» **Your instructions**
For the full listing below, write out each entry exactly and exclude the images.

» **Extracted material**
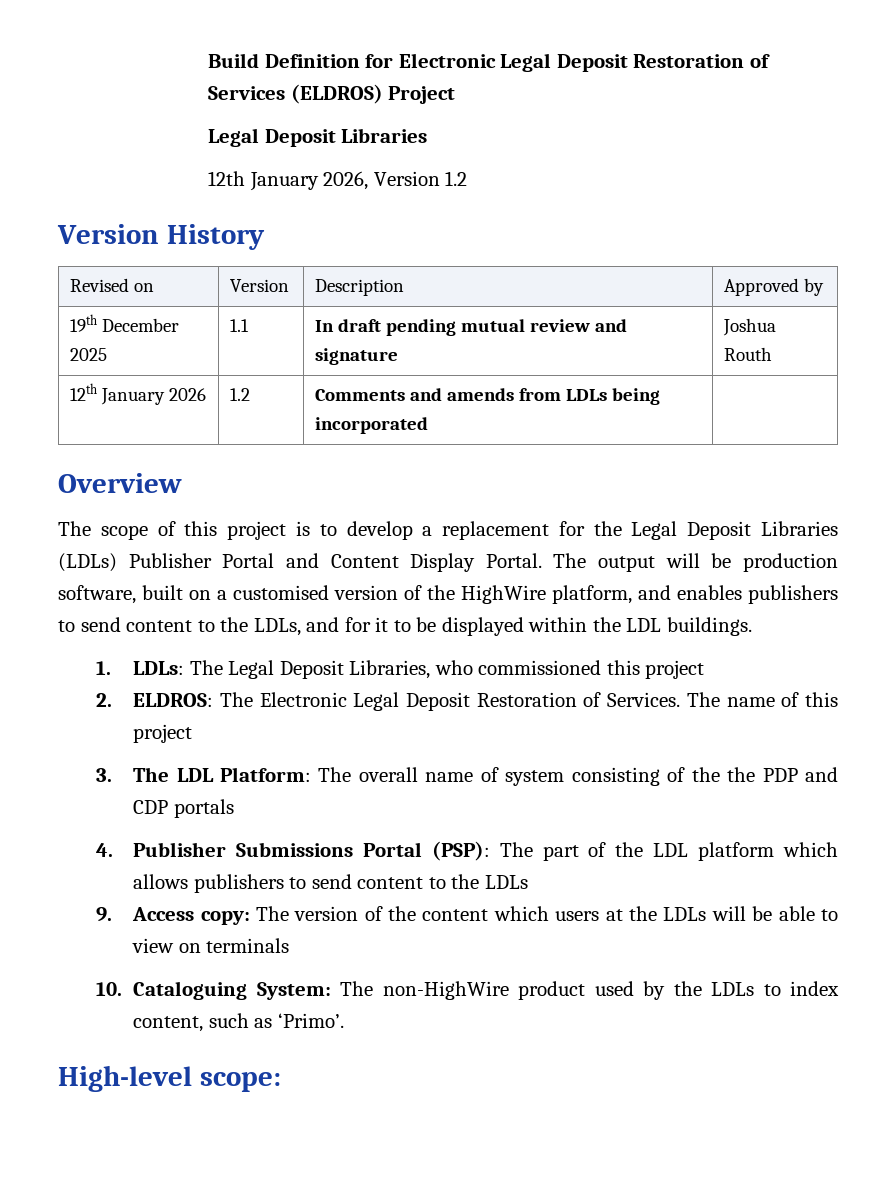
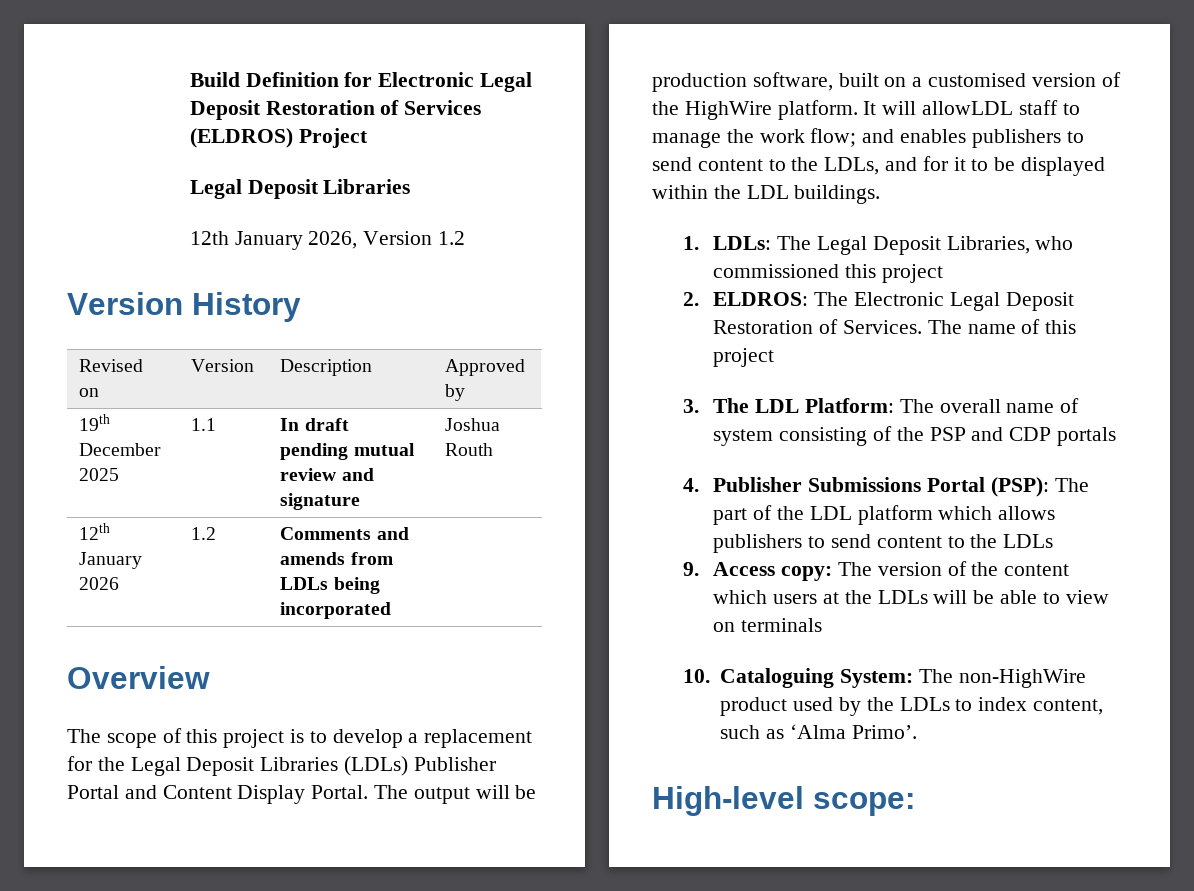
- The output will be production software, built on a customised version of the HighWire platform, and enables publishers to send content to the LDLs, and for it to be displayed within the LDL buildings.
+ The output will be production software, built on a customised version of the HighWire platform. It will allowLDL staff to manage the work flow; and enables publishers to send content to the LDLs, and for it to be displayed within the LDL buildings.
- 3. The LDL Platform: The overall name of system consisting of the the PDP and CDP portals
+ 3. The LDL Platform: The overall name of system consisting of the PSP and CDP portals
- 10. Cataloguing System: The non-HighWire product used by the LDLs to index content, such as ‘Primo’.
+ 10. Cataloguing System: The non-HighWire product used by the LDLs to index content, such as ‘Alma Primo’.

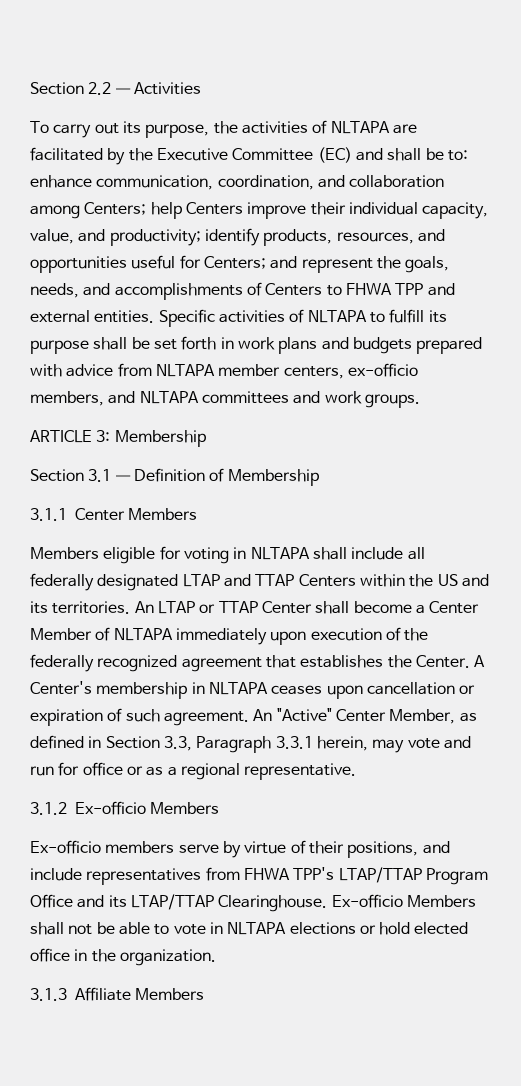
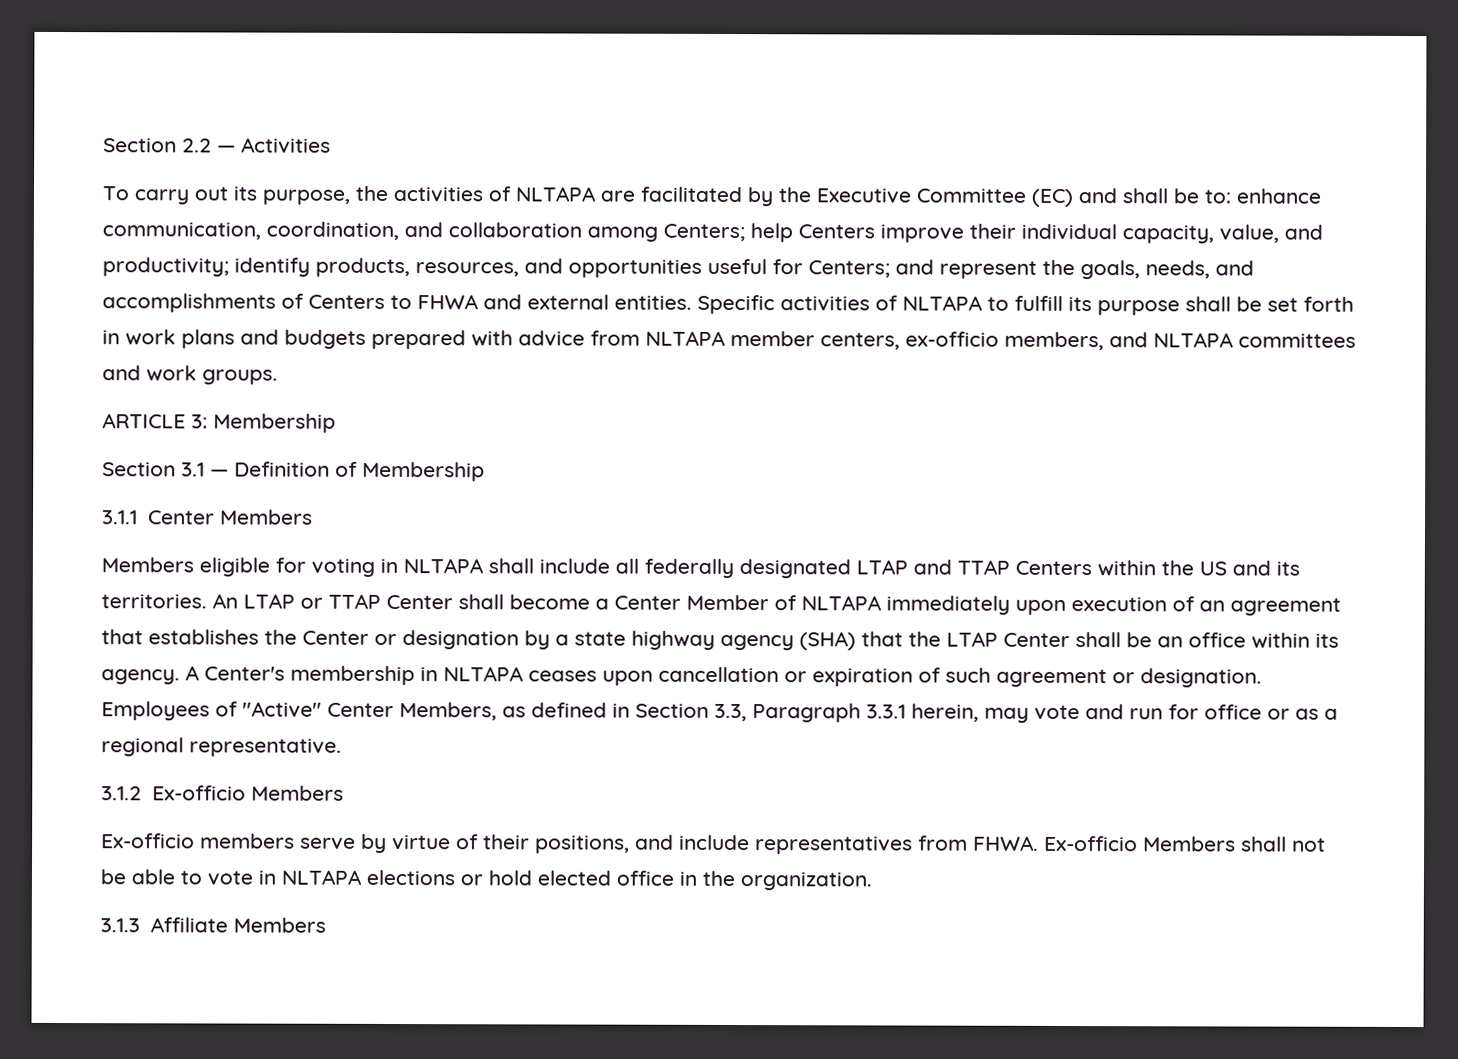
- To carry out its purpose, the activities of NLTAPA are facilitated by the Executive Committee (EC) and shall be to: enhance communication, coordination, and collaboration among Centers; help Centers improve their individual capacity, value, and productivity; identify products, resources, and opportunities useful for Centers; and represent the goals, needs, and accomplishments of Centers to FHWA TPP and external entities.
+ To carry out its purpose, the activities of NLTAPA are facilitated by the Executive Committee (EC) and shall be to: enhance communication, coordination, and collaboration among Centers; help Centers improve their individual capacity, value, and productivity; identify products, resources, and opportunities useful for Centers; and represent the goals, needs, and accomplishments of Centers to FHWA and external entities.
- An LTAP or TTAP Center shall become a Center Member of NLTAPA immediately upon execution of the federally recognized agreement that establishes the Center.
+ An LTAP or TTAP Center shall become a Center Member of NLTAPA immediately upon execution of an agreement that establishes the Center or designation by a state highway agency (SHA) that the LTAP Center shall be an office within its agency.
- A Center's membership in NLTAPA ceases upon cancellation or expiration of such agreement. An "Active" Center Member, as defined in Section 3.3, Paragraph 3.3.1 herein, may vote and run for office or as a regional representative.
+ A Center's membership in NLTAPA ceases upon cancellation or expiration of such agreement or designation. Employees of "Active" Center Members, as defined in Section 3.3, Paragraph 3.3.1 herein, may vote and run for office or as a regional representative.
- Ex-officio members serve by virtue of their positions, and include representatives from FHWA TPP's LTAP/TTAP Program Office and its LTAP/TTAP Clearinghouse.
+ Ex-officio members serve by virtue of their positions, and include representatives from FHWA.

» **Output below**
- The output will be production software, built on a customised version of the HighWire platform, and enables publishers to send content to the LDLs, and for it to be displayed within the LDL buildings.
+ The output will be production software, built on a customised version of the HighWire platform. It will allowLDL staff to manage the work flow; and enables publishers to send content to the LDLs, and for it to be displayed within the LDL buildings.
- 3. The LDL Platform: The overall name of system consisting of the the PDP and CDP portals
+ 3. The LDL Platform: The overall name of system consisting of the PSP and CDP portals
- 10. Cataloguing System: The non-HighWire product used by the LDLs to index content, such as ‘Primo’.
+ 10. Cataloguing System: The non-HighWire product used by the LDLs to index content, such as ‘Alma Primo’.

- To carry out its purpose, the activities of NLTAPA are facilitated by the Executive Committee (EC) and shall be to: enhance communication, coordination, and collaboration among Centers; help Centers improve their individual capacity, value, and productivity; identify products, resources, and opportunities useful for Centers; and represent the goals, needs, and accomplishments of Centers to FHWA TPP and external entities.
+ To carry out its purpose, the activities of NLTAPA are facilitated by the Executive Committee (EC) and shall be to: enhance communication, coordination, and collaboration among Centers; help Centers improve their individual capacity, value, and productivity; identify products, resources, and opportunities useful for Centers; and represent the goals, needs, and accomplishments of Centers to FHWA and external entities.
- An LTAP or TTAP Center shall become a Center Member of NLTAPA immediately upon execution of the federally recognized agreement that establishes the Center.
+ An LTAP or TTAP Center shall become a Center Member of NLTAPA immediately upon execution of an agreement that establishes the Center or designation by a state highway agency (SHA) that the LTAP Center shall be an office within its agency.
- A Center's membership in NLTAPA ceases upon cancellation or expiration of such agreement. An "Active" Center Member, as defined in Section 3.3, Paragraph 3.3.1 herein, may vote and run for office or as a regional representative.
+ A Center's membership in NLTAPA ceases upon cancellation or expiration of such agreement or designation. Employees of "Active" Center Members, as defined in Section 3.3, Paragraph 3.3.1 herein, may vote and run for office or as a regional representative.
- Ex-officio members serve by virtue of their positions, and include representatives from FHWA TPP's LTAP/TTAP Program Office and its LTAP/TTAP Clearinghouse.
+ Ex-officio members serve by virtue of their positions, and include representatives from FHWA.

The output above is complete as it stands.